:: Stored data ::
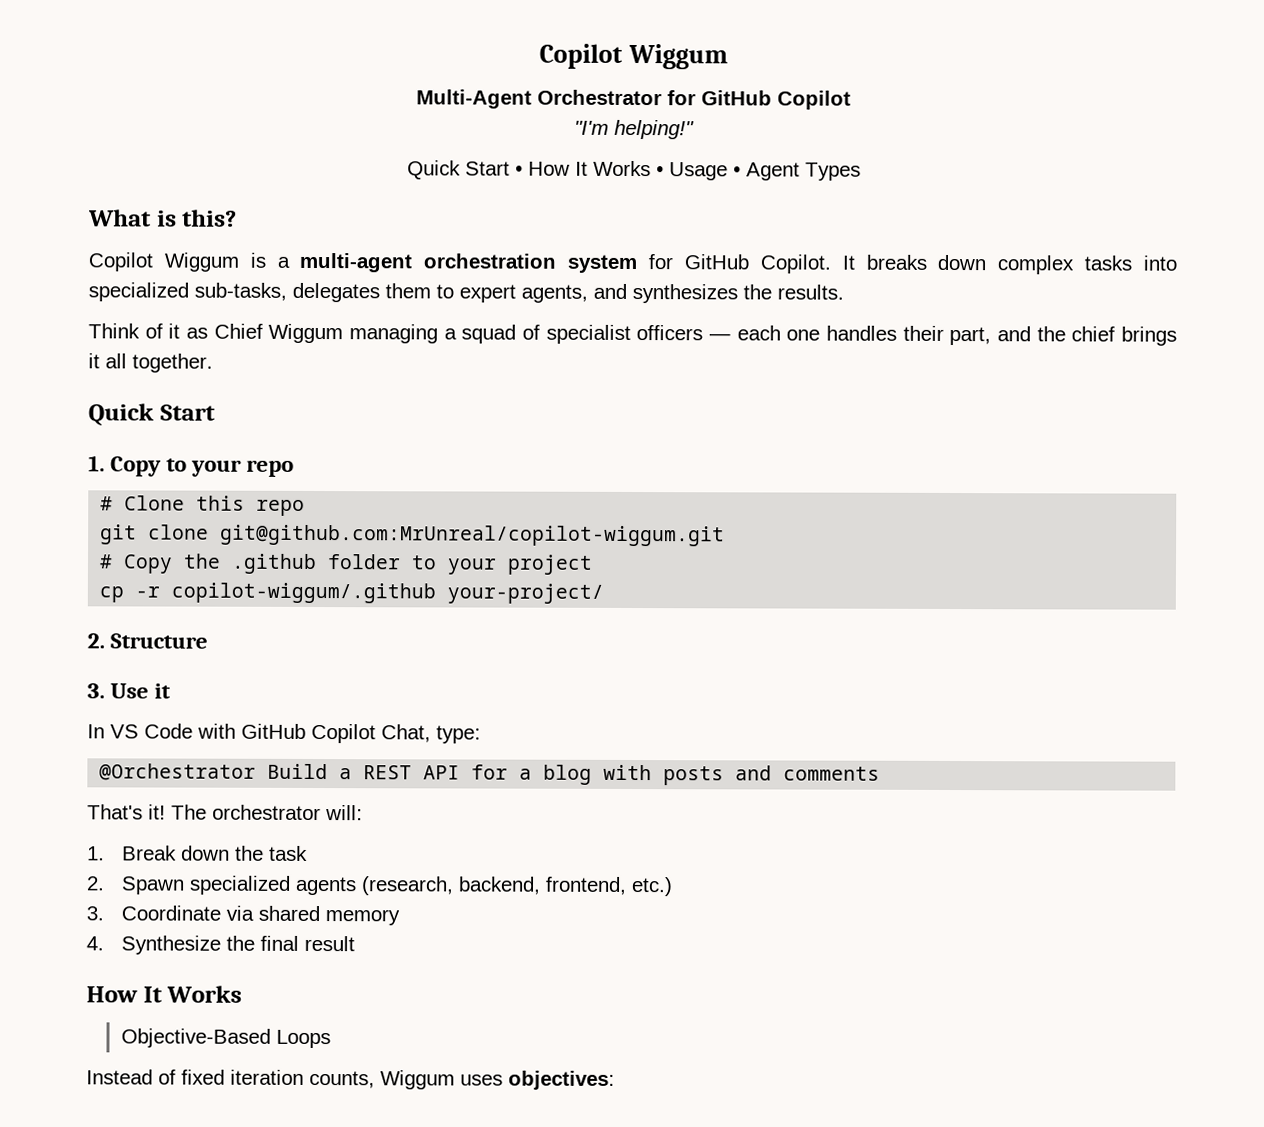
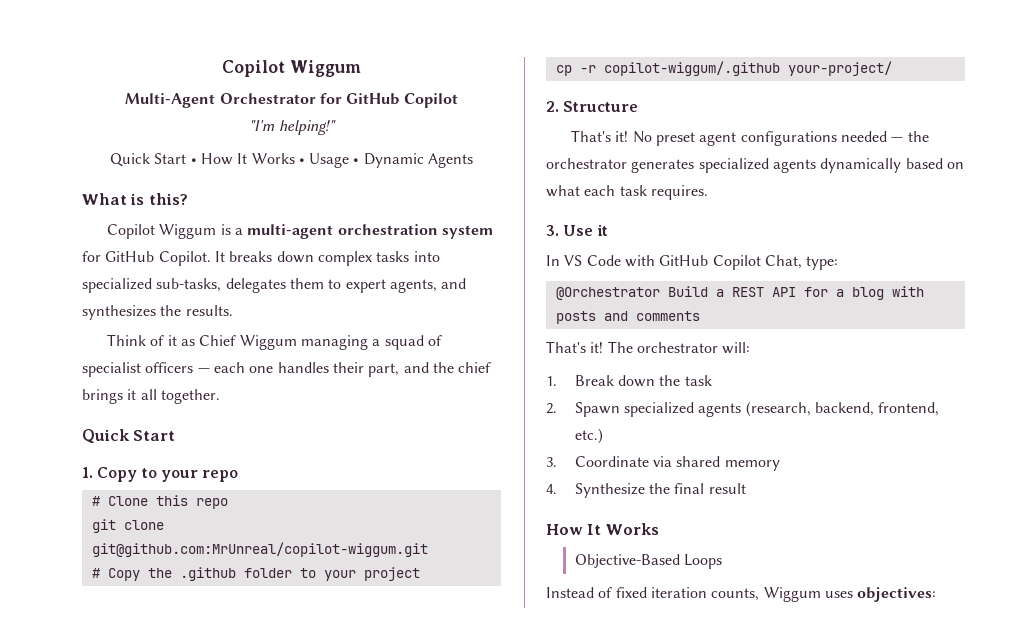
- Quick Start • How It Works • Usage • Agent Types
+ Quick Start • How It Works • Usage • Dynamic Agents
+ That's it! No preset agent configurations needed — the orchestrator generates specialized agents dynamically based on what each task requires.

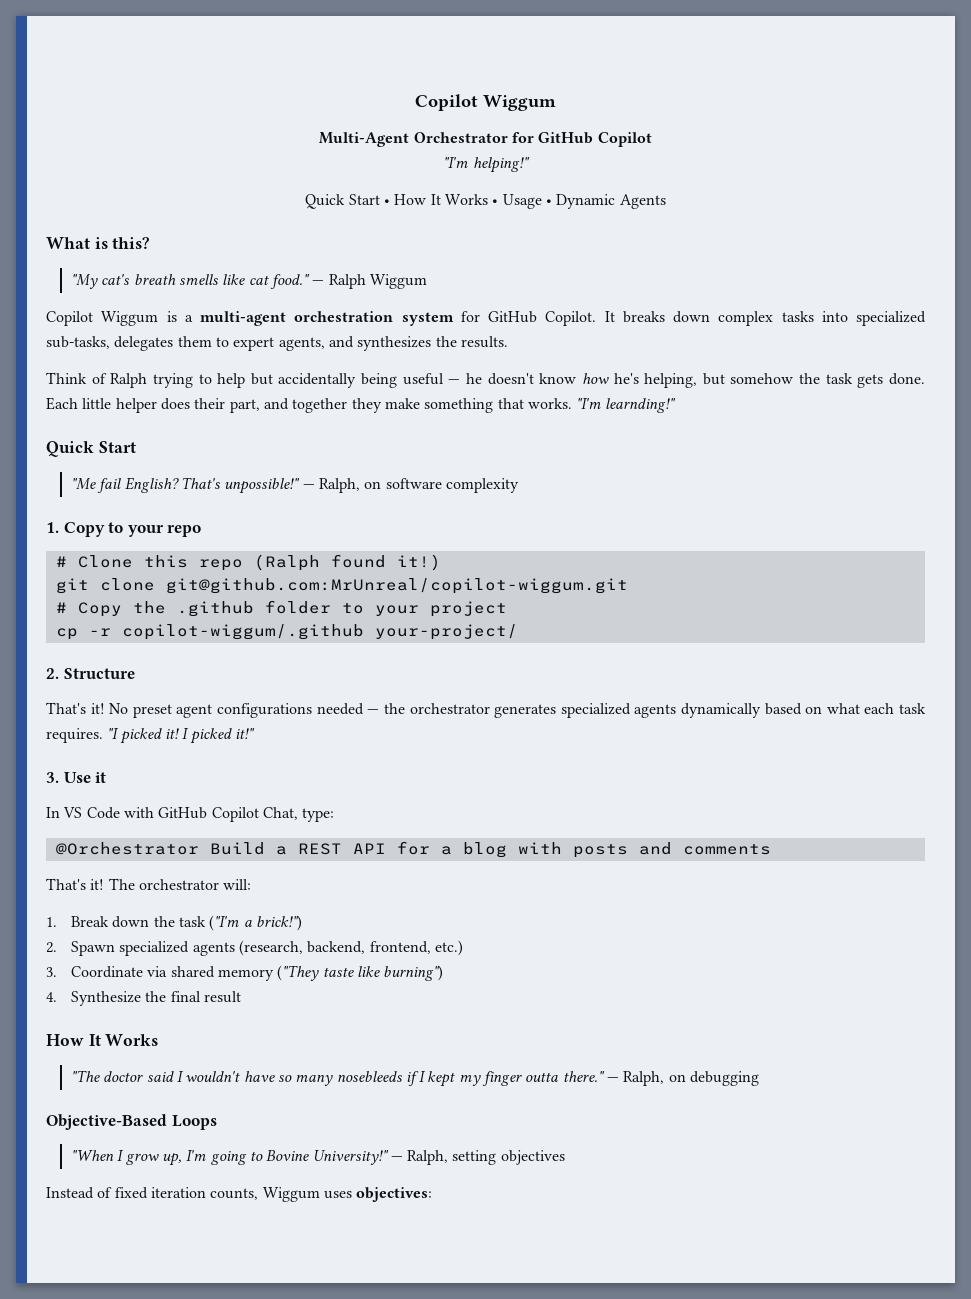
+ "My cat's breath smells like cat food." — Ralph Wiggum
- Think of it as Chief Wiggum managing a squad of specialist officers — each one handles their part, and the chief brings it all together.
+ Think of Ralph trying to help but accidentally being useful — he doesn't know how he's helping, but somehow the task gets done. Each little helper does their part, and together they make something that works. "I'm learnding!"
  Quick Start
+ "Me fail English? That's unpossible!" — Ralph, on software complexity
- # Clone this repo
+ # Clone this repo (Ralph found it!)
+ "I picked it! I picked it!"
- 1. Break down the task
+ 1. Break down the task ("I'm a brick!")
- 3. Coordinate via shared memory
+ 3. Coordinate via shared memory ("They taste like burning")
+ "The doctor said I wouldn't have so many nosebleeds if I kept my finger outta there." — Ralph, on debugging
  Objective-Based Loops
+ "When I grow up, I'm going to Bovine University!" — Ralph, setting objectives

:: Your task ::
In the entries above, identify every line with the string "their".

:: Result for this task ::
- Think of it as Chief Wiggum managing a squad of specialist officers — each one handles their part, and the chief brings it all together.
+ Think of Ralph trying to help but accidentally being useful — he doesn't know how he's helping, but somehow the task gets done. Each little helper does their part, and together they make something that works. "I'm learnding!"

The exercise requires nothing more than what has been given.